Kobanê hem gerçek hem de simgesel. Asla düşmemeli! Etnik azınlıkların ve dinsel çeşitliliğin beşiği Rojava’da olup bitenleri siyaset bilimci Thomas Schmidinger, yerinde inceledi ve önemli aktörleriyle mülakatlar gerçekleştirdi. ‘Suriye Kürdistanı’nda Savaş ve Devrim’ derli toplu bir Suriye analizi içeriyor. Yordam Kitap’tan çıkan kitabın odağında Rojava yer alıyor, röportajlar ve saha araştırmalarına dayanıyor. 

Thomas Schmidinger öncelikle Suriye’de yaşanan çalkantılı günlerin bir portresini sunmuş okuyucuya. Bunu yaparken de Suriye Kürdistanı’nda yaşananlar ışığında bir çerçeve çizmiş. Suriye Kürtlerinin geçmişten günümüze yaşadıklarını içeren siyasal ve sosyal bir tarih anlatısıyla işe başlamış.

Schmidinger’in ‘Suriye Kürdistanı’nda Savaş ve Devrim’ kitabında ele aldığı konulardan birisi de dinsel, dilsel ve etnik kimliklerin epeyce ön planda olduğu renkli yelpaze.

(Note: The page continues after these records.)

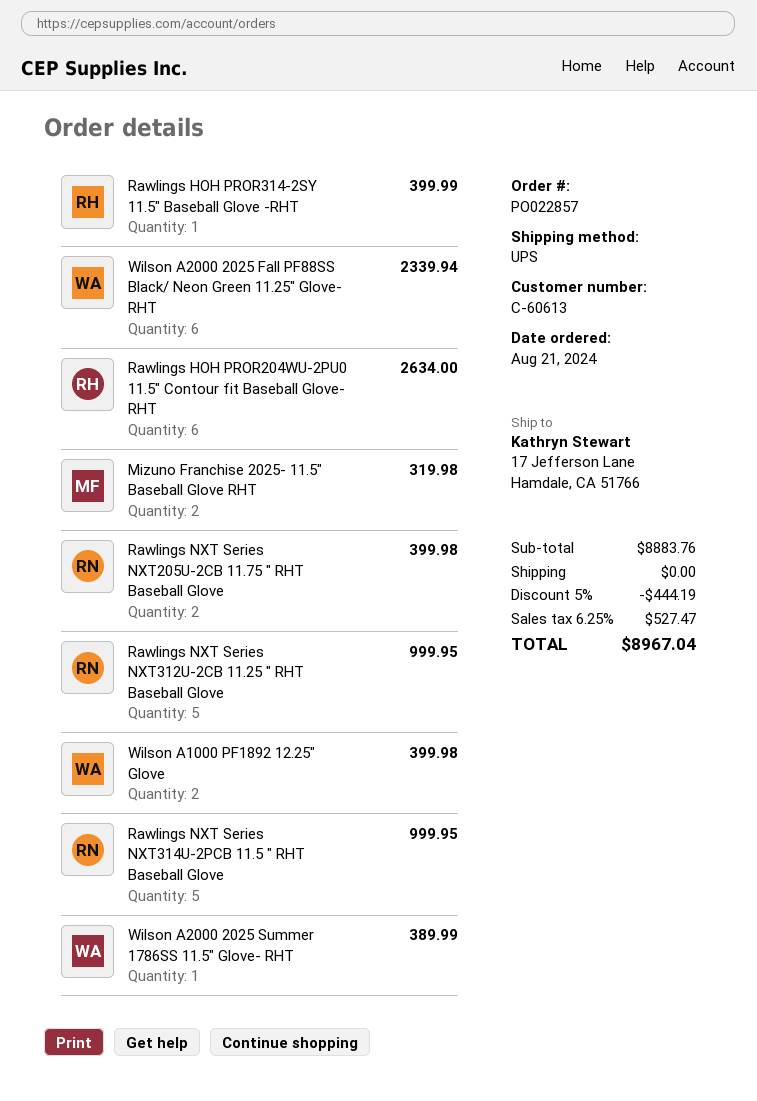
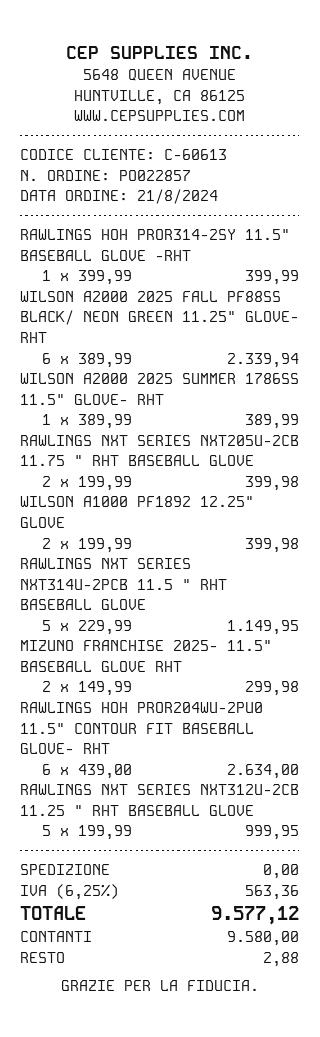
Mizuno Franchise 2025- 11.5" Baseball Glove RHT: 2 for 319.98 -> 2 for 299.98
Rawlings NXT Series NXT314U-2PCB 11.5 " RHT Baseball Glove: 5 for 999.95 -> 5 for 1149.95
discount: 5% = 444.19 -> none
tax: 6.25% = 527.47 -> 6.25% = 563.36
total: 8967.04 -> 9577.12

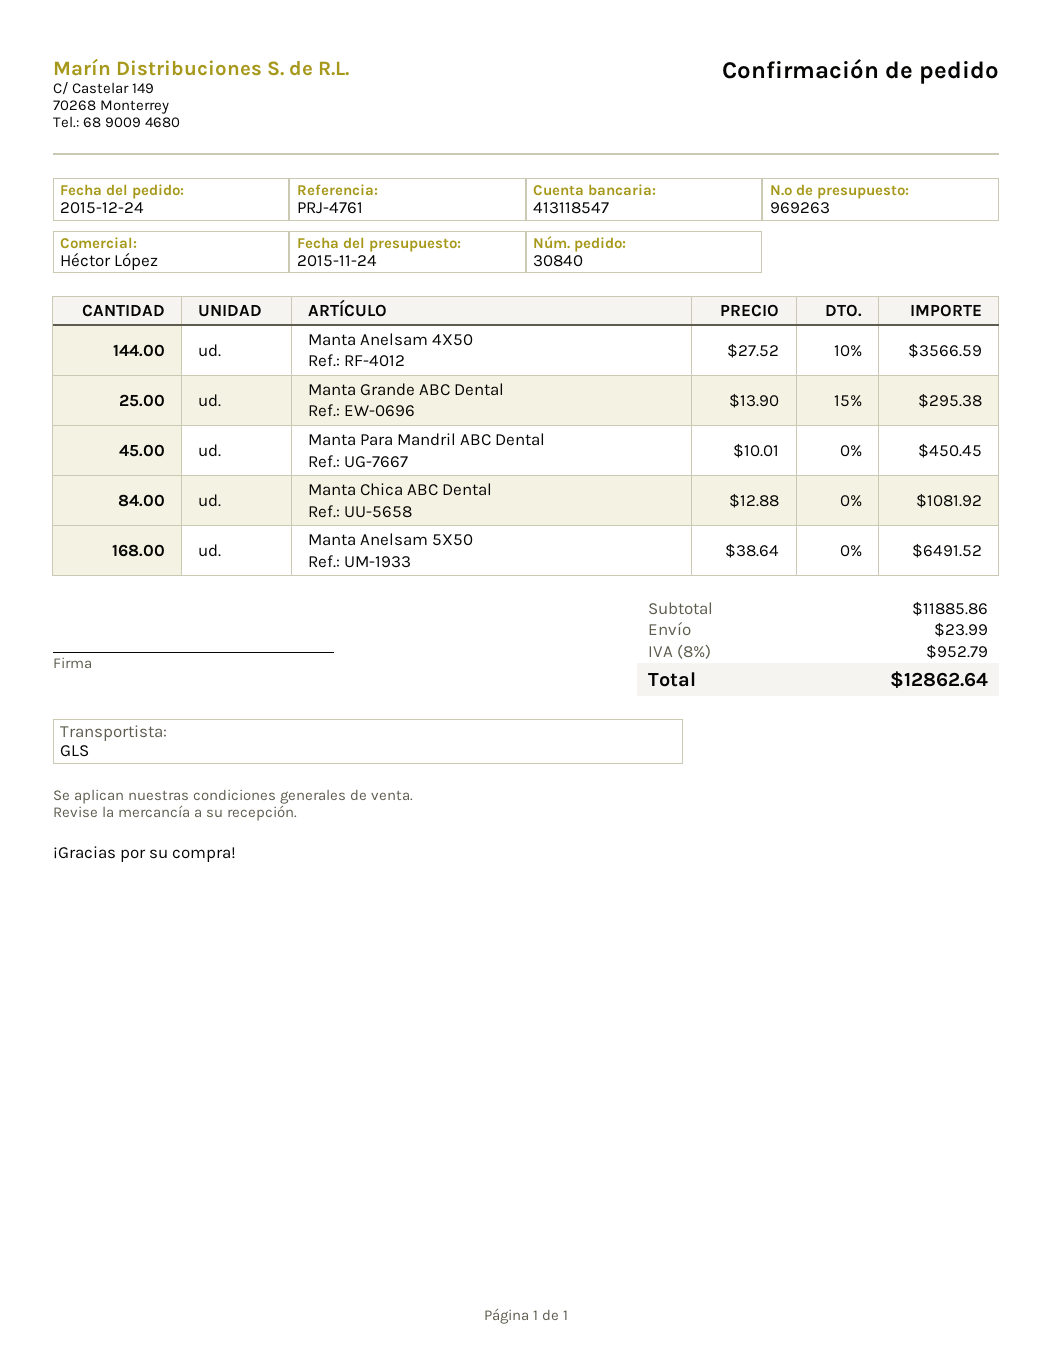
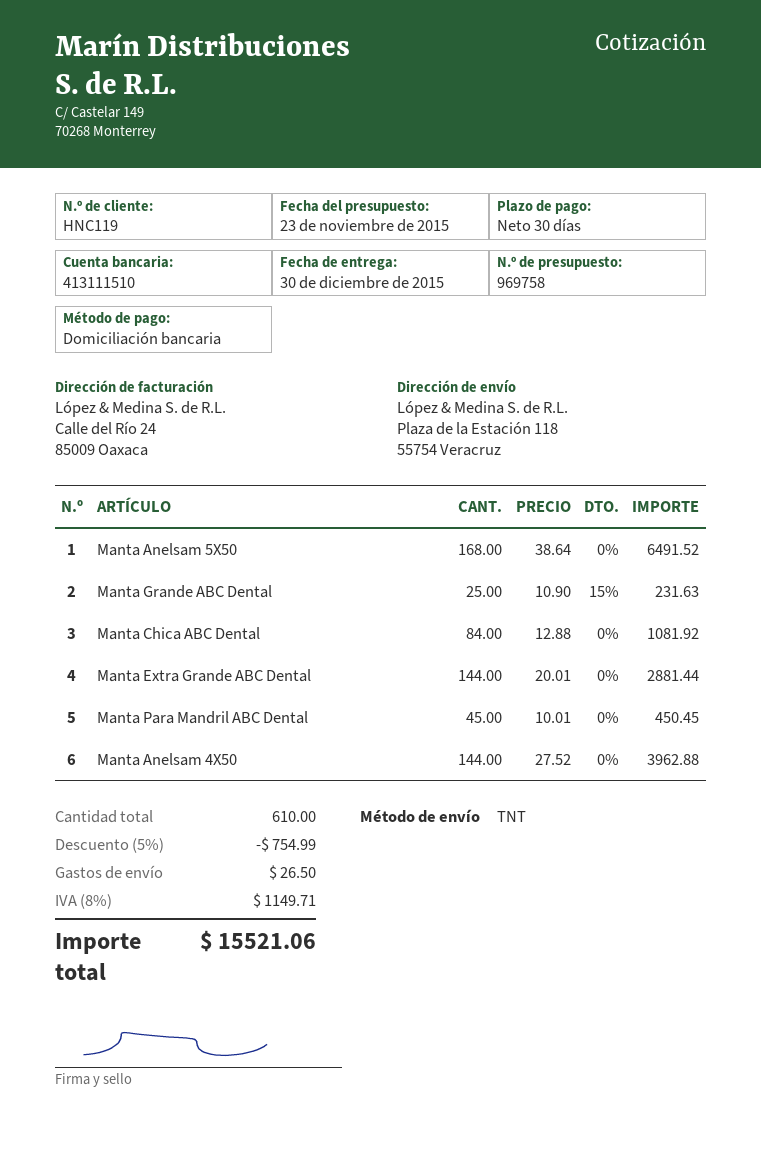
quote number: 969263 -> 969758
quote date: 2015-11-24 -> 2015-11-23
bank account: 413118547 -> 413111510
shipping method: GLS -> TNT
Manta Anelsam 4X50: 144 x 27.52 - 10% = 3566.59 -> 144 x 27.52 = 3962.88
Manta Grande ABC Dental: 25 x 13.90 - 15% = 295.38 -> 25 x 10.90 - 15% = 231.63
Manta Extra Grande ABC Dental: none -> 144 x 20.01 = 2881.44
discount: none -> 5% = 754.99
shipping: 23.99 -> 26.50
tax: 8% = 952.79 -> 8% = 1149.71
total: 12862.64 -> 15521.06

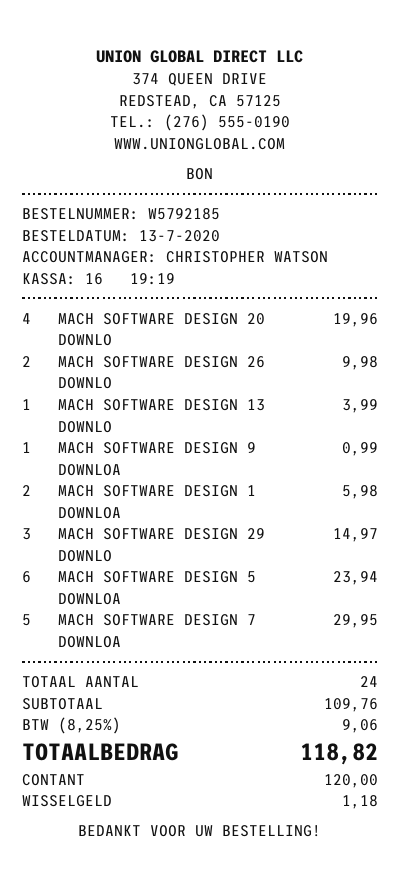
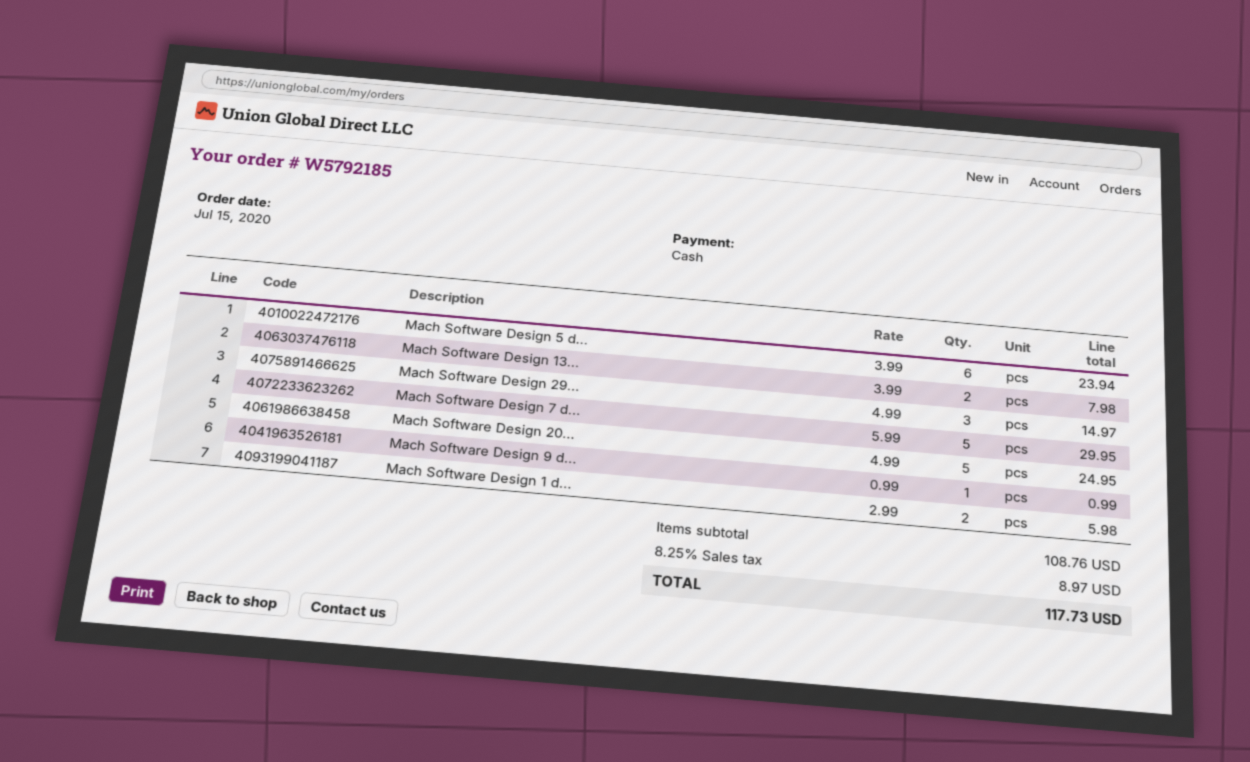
order date: 2020-07-13 -> 2020-07-15
MACH SOFTWARE DESIGN 20 DOWNLO: 4 for 19.96 -> 5 for 24.95
MACH SOFTWARE DESIGN 26 DOWNLO: 2 for 9.98 -> none
MACH SOFTWARE DESIGN 13 DOWNLO: 1 for 3.99 -> 2 for 7.98
subtotal: 109.76 -> 108.76
tax: 8.25% = 9.06 -> 8.25% = 8.97
total: 118.82 -> 117.73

El-Nusra Cephesi ve IŞİD gibi çetelere karşı ayakta durmaya çalışan ve kimi zaman birbirlerini destekleyerek dayanışan kimlikler gözler önüne seriliyor. Kitabı çarpıcı kılan yanlarından birisi ise Suriye’de bulunan ve pek çok STK, parti ve dini kimliği temsil eden önemli isimlerle mülakatların yapılmış olması. Bunun içinde Kürt Partileri, Hıristiyan topluluklar ve hatta müzik dernekleri de var. Böylece Suriye’de yaşanan savaşın onların gözünde nasıl değerlendirildiğini, aralarındaki çıkar çatışmalarını ve dayanışmayı bir nebze olsun anlama imkânına kavuşuyoruz.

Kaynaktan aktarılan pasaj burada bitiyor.